With the introduction of the DSMC line these options were replaced by compression ratios.

HDRx
With the DSMC line HDRx was introduced as extension to Frame Summing asset, allowing the shooter to get up to 6 extra stops of dynamic range on a shot.

Media

Red CF
Proprietary CF cards

RedMag 1.8" SSD
Proprietary SSD

Red Mini-Mags
Proprietary interconnect to off the shelf mSATA SSD. Sold by Red in sizes of 120GB, 240GB, 480GB and 960GB.

Network
Capture over LAN

RCP Development Kit
Announced at NAB 2013 and launched in 2014, The RCP Development Kit is a SDK (software development kit) that allows programmers to create custom applications to control their camera via mobile device, computer, or micro-controller. The kit included the RCP Bridge, a wireless module that allows apps to communicate with the camera. The bridge supports a wireless communication range of approximately 50 feet.

Workflow

Redcine-X Pro 
Redcine-X Pro is a free-of-charge post-processing software collection developed by Red, built specifically for Red camera systems. It includes a coloring toolset, integrated timeline, and post effects software collection for both stills and motion. The post-production software allows for non-destructive manipulation of raw .R3D files. Redcine-X was the first workflow software developed solely by Red. Like Redcine, Red offered it as an end-to-end workflow solution for Red customers. It preceded the current Redcine-X Pro.
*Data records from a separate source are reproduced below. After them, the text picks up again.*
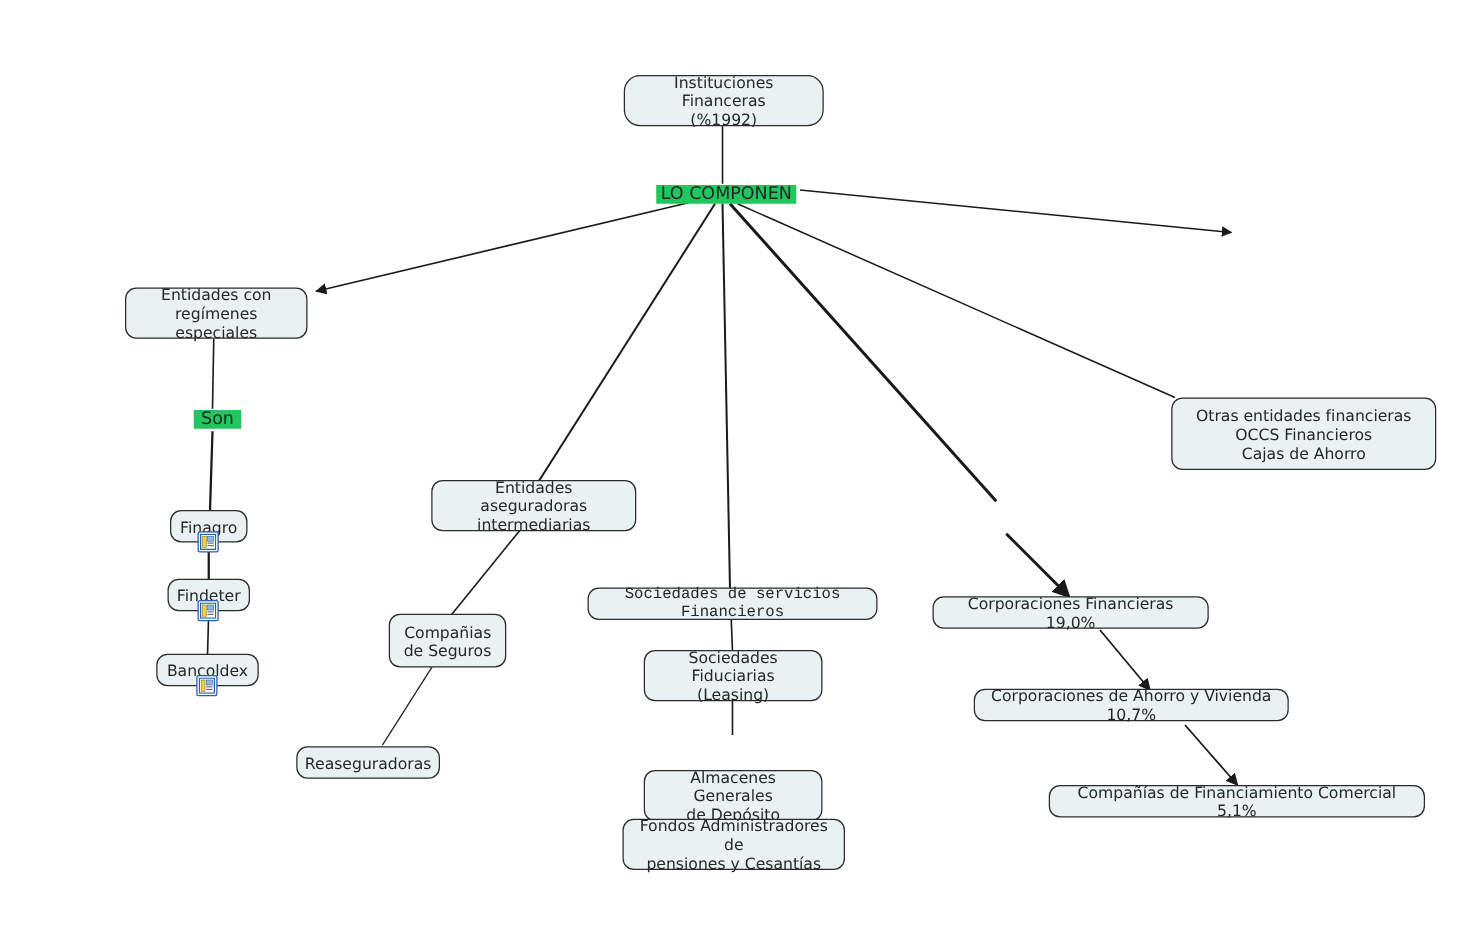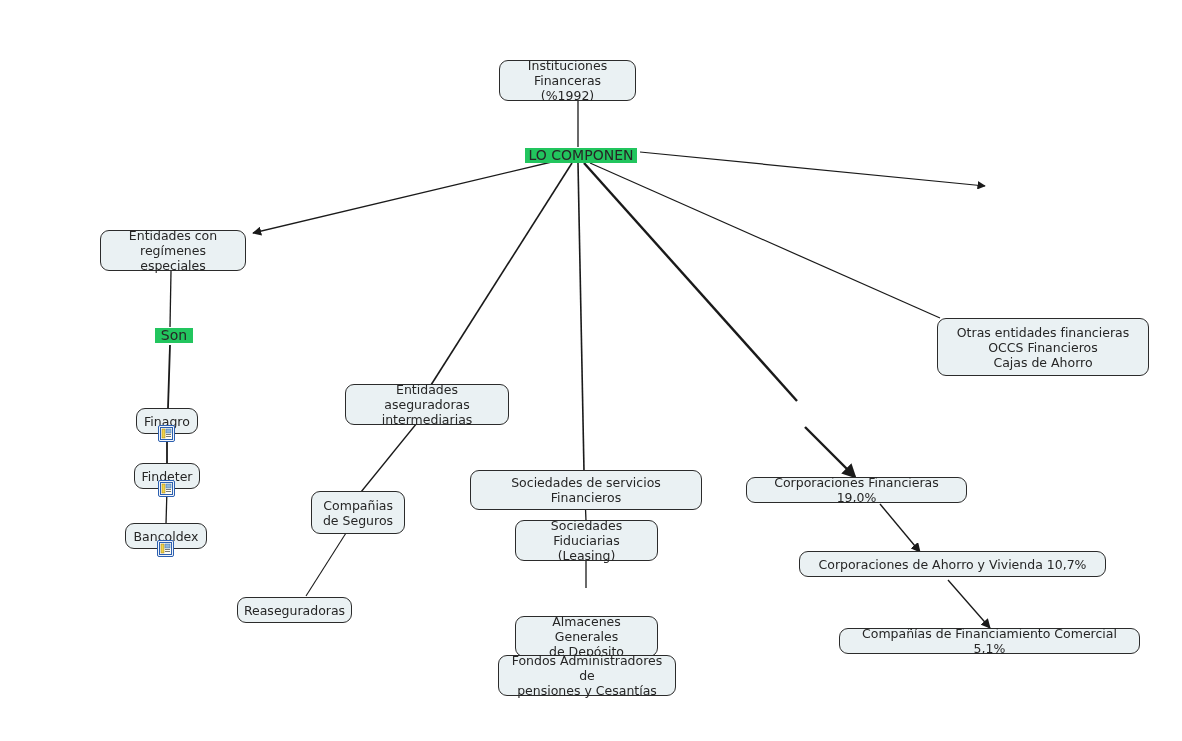"Instituciones Financeras" div.node { border-radius: none -> 13px; width: 137px -> 160px }
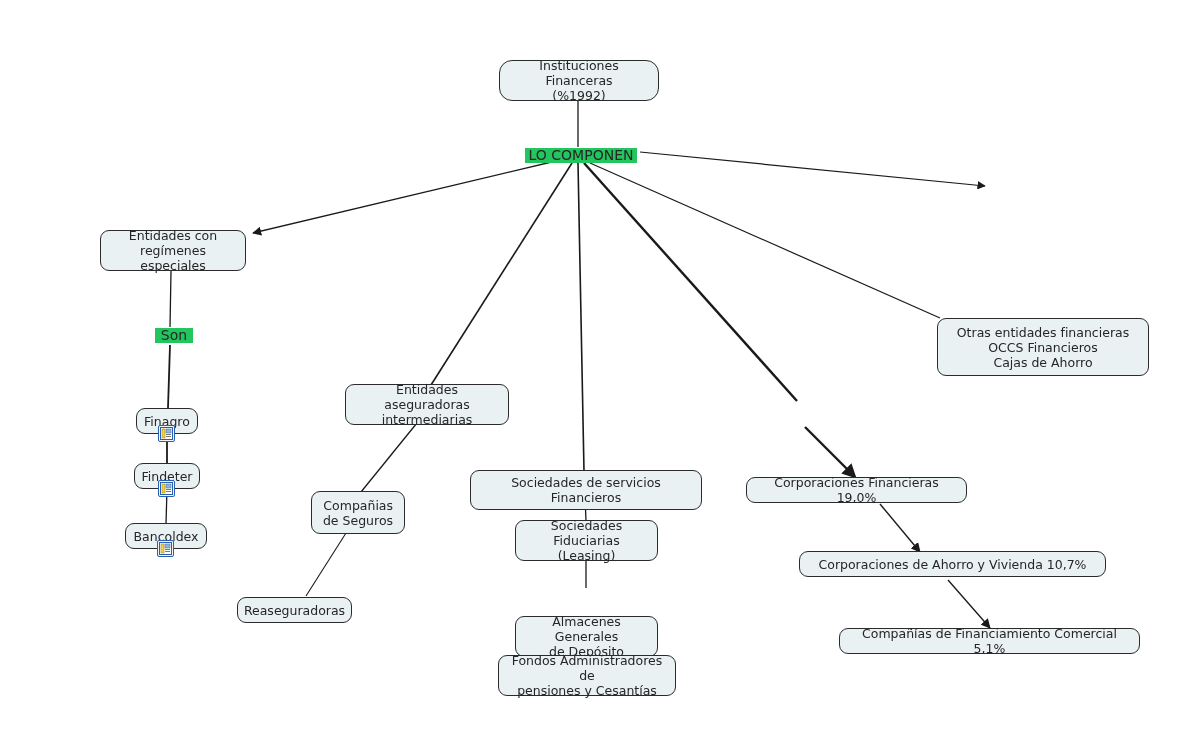"Sociedades de servicios Financieros" div.node { font-family: none -> Liberation Mono, monospace; height: 40px -> 26px }
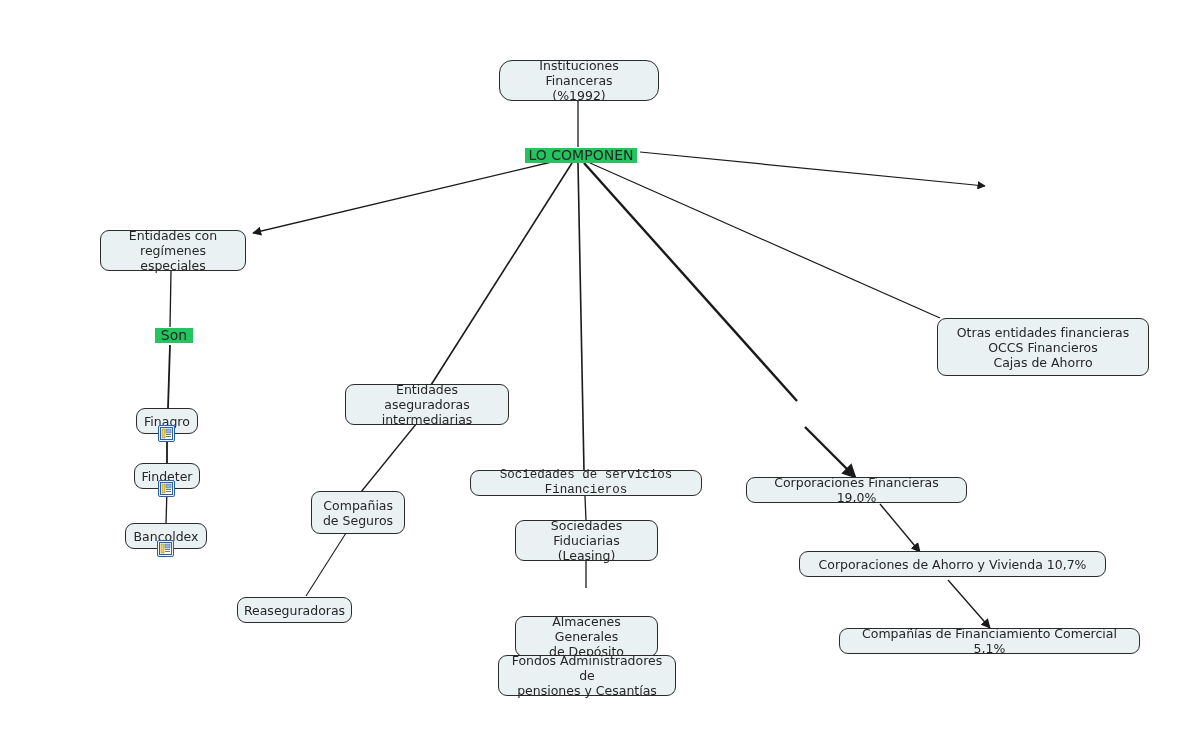"Corporaciones de Ahorro y Vivienda" div.node { margin-left: 20px -> none; width: 307px -> 252px }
With Redcine-X Pro, users can mark frames while shooting and access those specific frames within their timeline. Additionally, there are features like A.D.D. (Advanced Dragon Debayer), a new algorithm for Dragon that analyzes every pixel, plus grading and raw adjustment options.

Previous Workflow Software

"Red Alert!" was the first form of workflow made available to Red owners/operators, though it was more of a diagnostic tool. It allowed Red One users to tweak debayer settings and render out to dpx/tiff/mov.

Redcine was the first end-to-end workflow for Red users. A third-party company developed the software, and Red provided the SDK.

Hardware accelerators

Red Rocket 

Red Rocket is an internal PCI Express card that is capable of 4K, 2K, or 1080p real-time debayering and video playback of R3D files coming from Mysterium and Mysterium-X sensors. It can be used to accelerate video editing in compatible Non-linear editing systems, outputting the image via HD-SDI to a user-supplied monitor. A component of the Red Rocket allows users to convert the HD-SDI signal to four HDMI outputs.

Red Rocket-X 

Red Rocket-X is an internal PCI Express card optimized for the 6K Dragon sensor and is designed to accelerate the processing of R3D workflow, regardless of resolution. Compared to Red Rocket, Red Rocket-X processes and transcodes files up to five times faster.

Debayering subpar asset.

Third party workflow systems

Red offers the Red Apple Workflow Installer, which allows R3D RAW settings within Final Cut Pro X. Other applications include support for QuickTime to use .R3D files, and plugins for Adobe Photoshop, Adobe Premiere Pro, Avid Media Composer, Final Cut Pro X, and Sony Vegas Pro.

Notable accessories

3-Axis lens control system
The Red 3-Axis lens control system is a turn-key wireless lens control kit for driving focus, iris and zoom. Included is the T.H.C. (Tactical Hand Controller), a wireless remote that allows the operator to adjust lens settings from a distance.